Dataset excerpts:
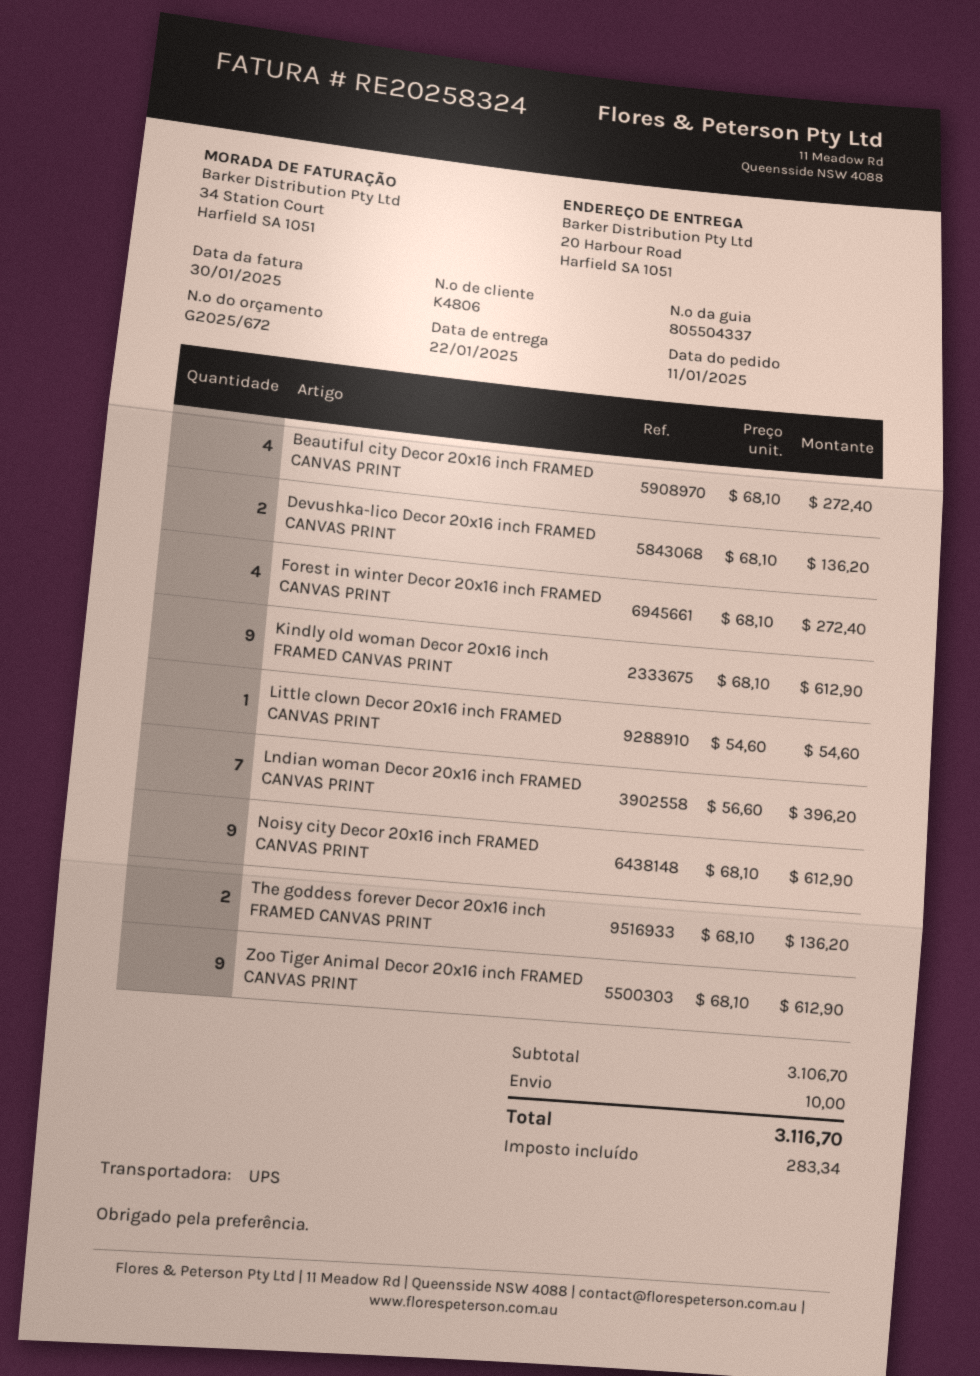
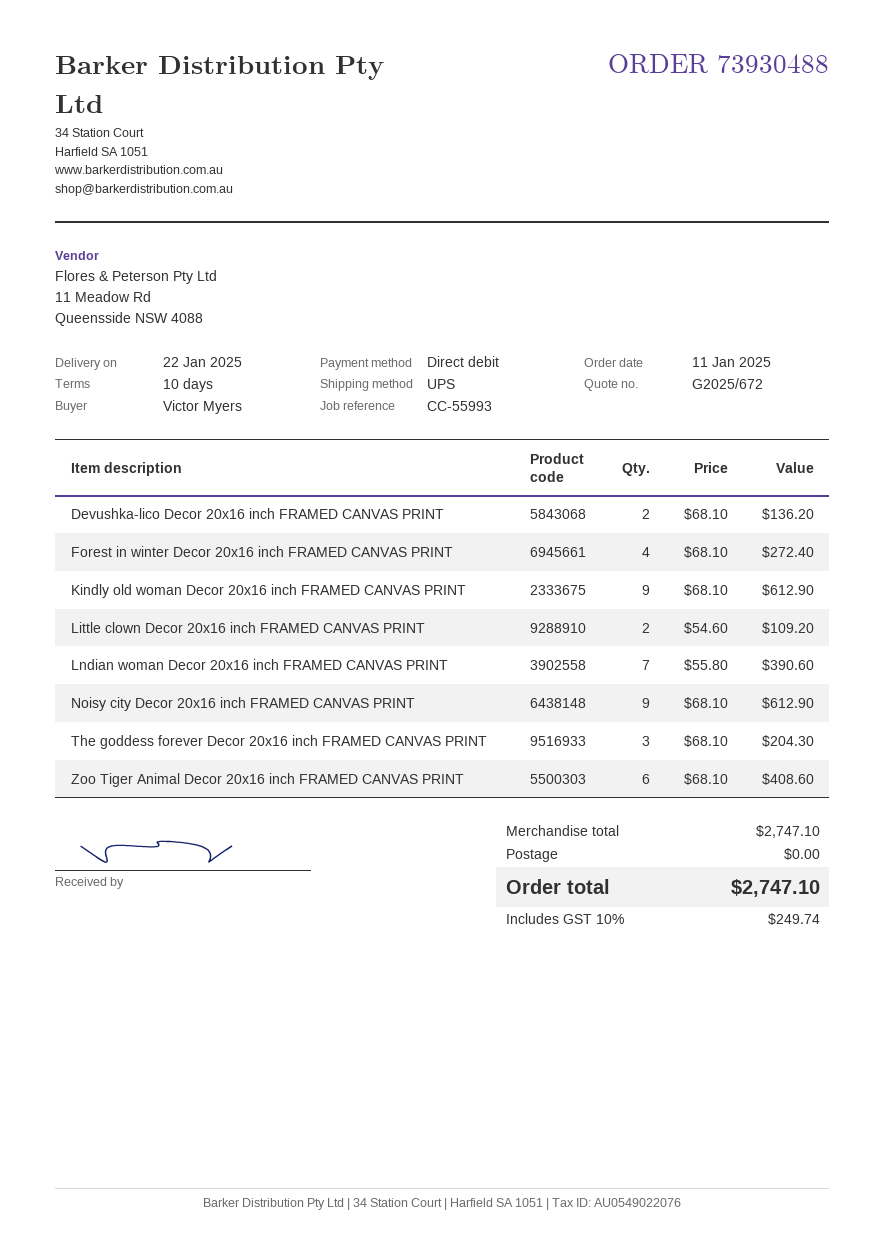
Beautiful city Decor 20x16 inch FRAMED CANVAS PRINT: 4 x 68.10 = 272.40 -> none
Little clown Decor 20x16 inch FRAMED CANVAS PRINT: 1 x 54.60 = 54.60 -> 2 x 54.60 = 109.20
Lndian woman Decor 20x16 inch FRAMED CANVAS PRINT: 7 x 56.60 = 396.20 -> 7 x 55.80 = 390.60
The goddess forever Decor 20x16 inch FRAMED CANVAS PRINT: 2 x 68.10 = 136.20 -> 3 x 68.10 = 204.30
Zoo Tiger Animal Decor 20x16 inch FRAMED CANVAS PRINT: 9 x 68.10 = 612.90 -> 6 x 68.10 = 408.60
subtotal: 3106.70 -> 2747.10
shipping: 10.00 -> 0.00
tax: 283.34 -> 249.74
total: 3116.70 -> 2747.10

Required action: In the material above, find each line containing the word "CANVAS" and copy it.

Response area:
Beautiful city Decor 20x16 inch FRAMED CANVAS PRINT: 4 x 68.10 = 272.40 -> none
Little clown Decor 20x16 inch FRAMED CANVAS PRINT: 1 x 54.60 = 54.60 -> 2 x 54.60 = 109.20
Lndian woman Decor 20x16 inch FRAMED CANVAS PRINT: 7 x 56.60 = 396.20 -> 7 x 55.80 = 390.60
The goddess forever Decor 20x16 inch FRAMED CANVAS PRINT: 2 x 68.10 = 136.20 -> 3 x 68.10 = 204.30
Zoo Tiger Animal Decor 20x16 inch FRAMED CANVAS PRINT: 9 x 68.10 = 612.90 -> 6 x 68.10 = 408.60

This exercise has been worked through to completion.